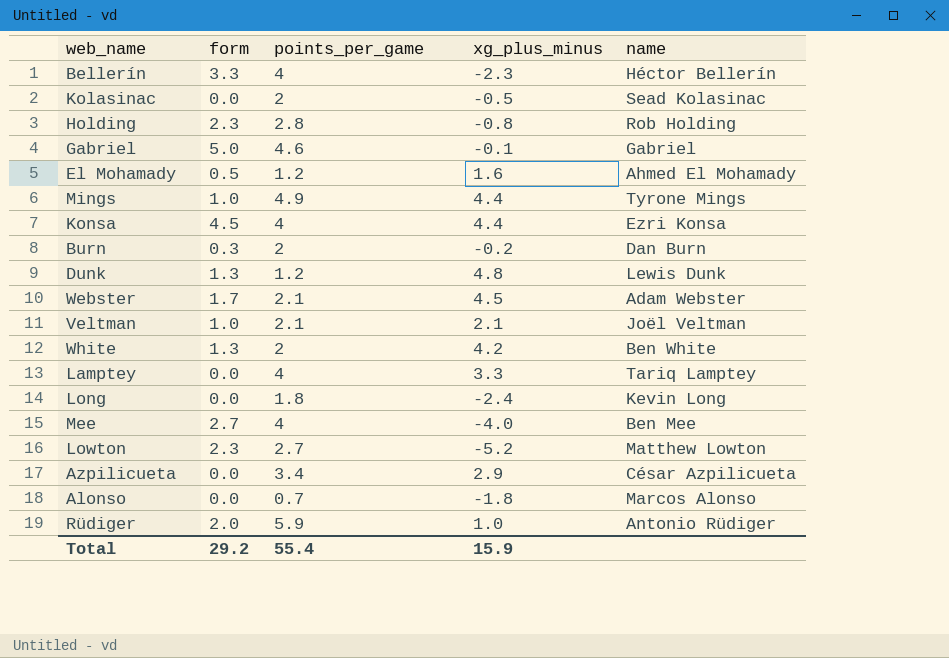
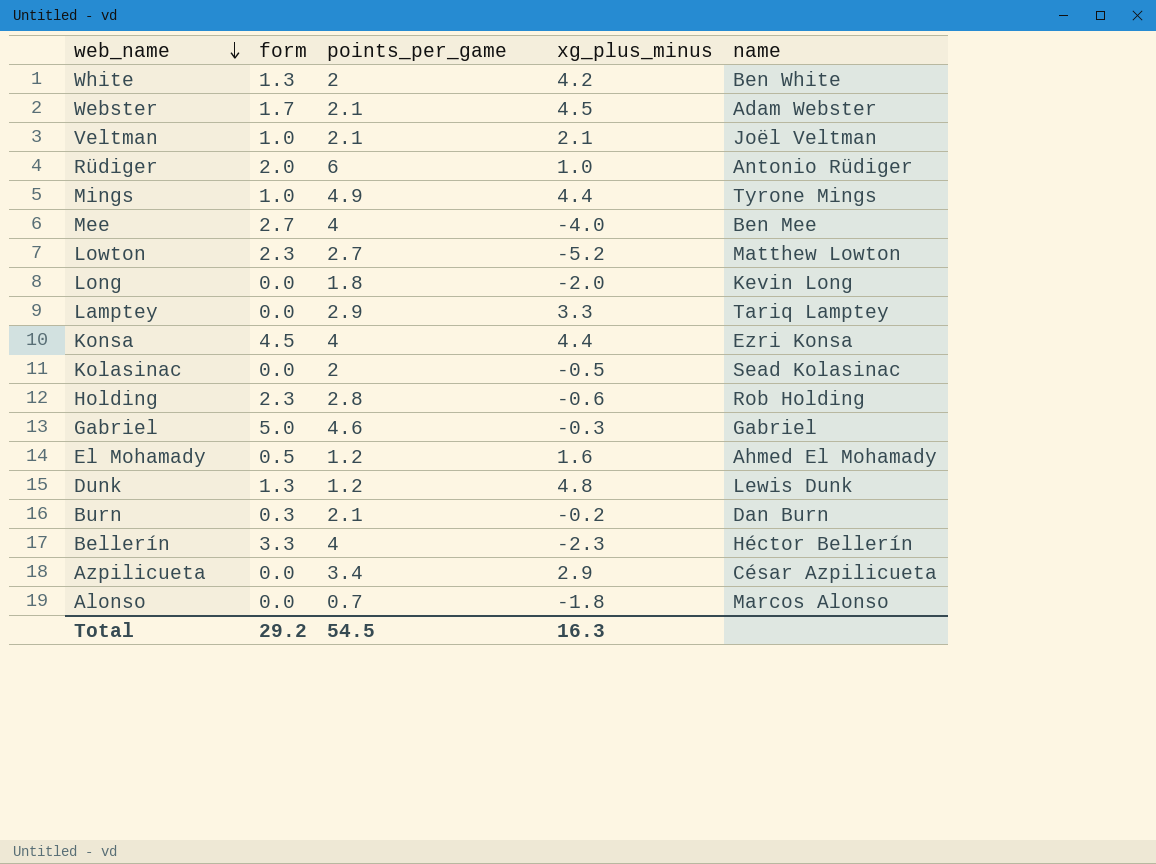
row order: none -> web_name descending
Rüdiger | points_per_game: 5.9 -> 6
Long | xg_plus_minus: -2.4 -> -2.0
Lamptey | points_per_game: 4 -> 2.9
Holding | xg_plus_minus: -0.8 -> -0.6
Gabriel | xg_plus_minus: -0.1 -> -0.3
Burn | points_per_game: 2 -> 2.1
Total | points_per_game: 55.4 -> 54.5
Total | xg_plus_minus: 15.9 -> 16.3

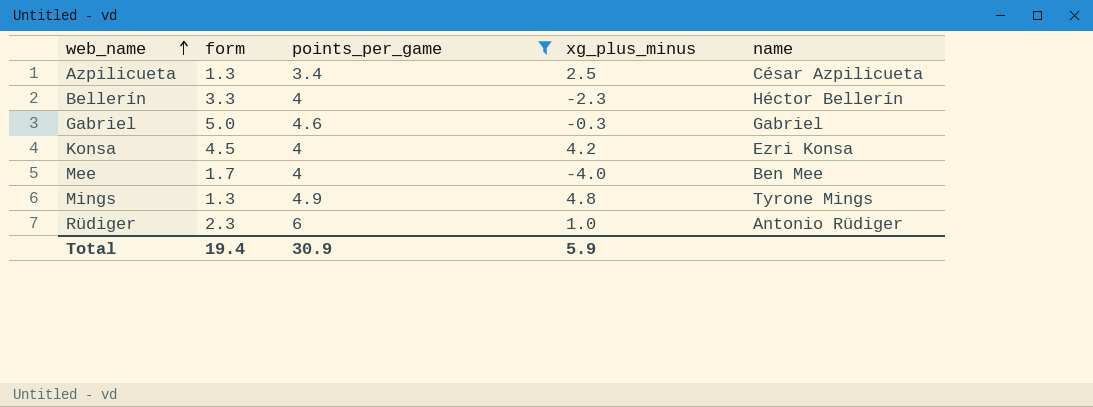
filter: none -> points_per_game >= 3.4
row order: web_name descending -> web_name ascending
Azpilicueta | form: 0.0 -> 1.3
Azpilicueta | xg_plus_minus: 2.9 -> 2.5
Konsa | xg_plus_minus: 4.4 -> 4.2
Mee | form: 2.7 -> 1.7
Mings | form: 1.0 -> 1.3
Mings | xg_plus_minus: 4.4 -> 4.8
Rüdiger | form: 2.0 -> 2.3
Total | form: 29.2 -> 19.4
Total | points_per_game: 54.5 -> 30.9
Total | xg_plus_minus: 16.3 -> 5.9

— What you have to do —
A word-for-word copy of the lines from the start of the listing through the line containing "Total | points_per_game: 55.4 -> 54.5" is the answer. Pictures stay out of it.

— Task response —
row order: none -> web_name descending
Rüdiger | points_per_game: 5.9 -> 6
Long | xg_plus_minus: -2.4 -> -2.0
Lamptey | points_per_game: 4 -> 2.9
Holding | xg_plus_minus: -0.8 -> -0.6
Gabriel | xg_plus_minus: -0.1 -> -0.3
Burn | points_per_game: 2 -> 2.1
Total | points_per_game: 55.4 -> 54.5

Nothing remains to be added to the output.